Generally, the term "subrogation" denotes a principle where an insurer that has paid benefits under an insurance policy is entitled to all the rights and remedies belonging to the insured against a third party with respect to any loss covered by the policy. Under the No-Fault Act, the right of subrogation is typically not allowed to the insurance company. However, Minn. Stat. § 65B.53, Subd. 2 and 3 allows subrogation when:

(1) the accident and injuries occurred in another state,

(2) where the claim is based on an intentional tort,

(3) where the claim is based on strict or statutory liability, and

(4) where the claim is based on negligence other than negligence arising out of the maintenance, use, or operation of a motor vehicle.

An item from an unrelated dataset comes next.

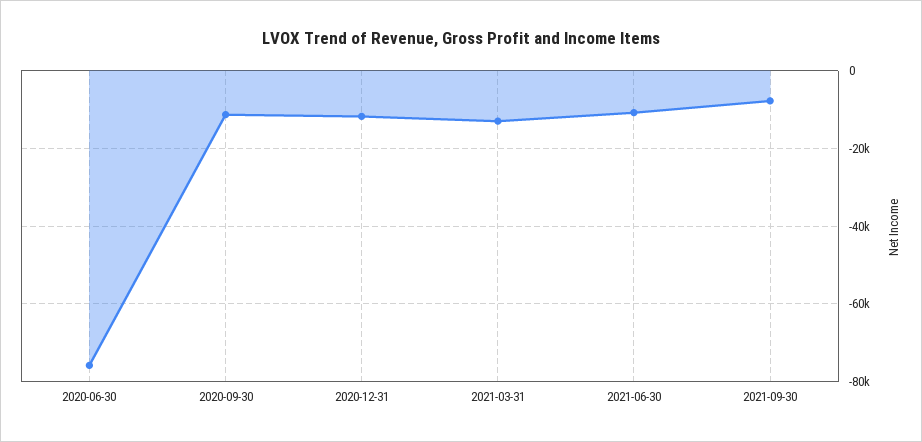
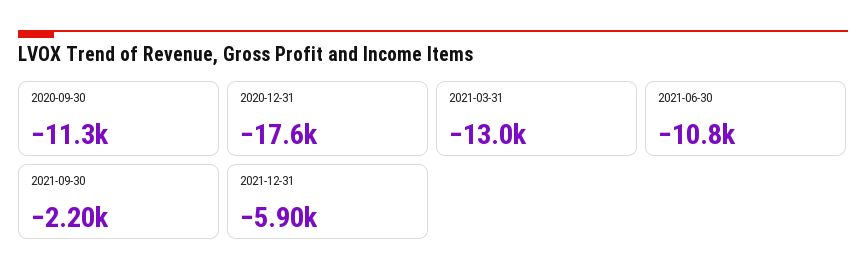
2020-06-30: -76000 -> none
2020-12-31: -12000 -> -17600
2021-09-30: -8000 -> -2200
2021-12-31: none -> -5900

The main purpose behind the subrogation statutes is to prevent double recoveries. The statutes provide that the right of subrogation "exists only to the extent that basic economic loss benefits are paid or payable and only to the extent that recovery on the claim absent subrogation would produce a duplication of benefits or reimbursement of the same loss." This means that the insurance company would be reimbursed for economic loss benefits paid to the insured if the insured also obtains an award from a third-party defendant in a tort action.

Subrogation issues also arise between insurance companies regarding priority of payment. Minn. Stat. § 65B.47, Subd. 6 states that "where a reparation obligor pays basic economic loss benefits which another reparation obligor is obligated to pay under the priority provided in this section, the reparation obligor that pays is subrogated to all rights of the person to whom benefits are paid."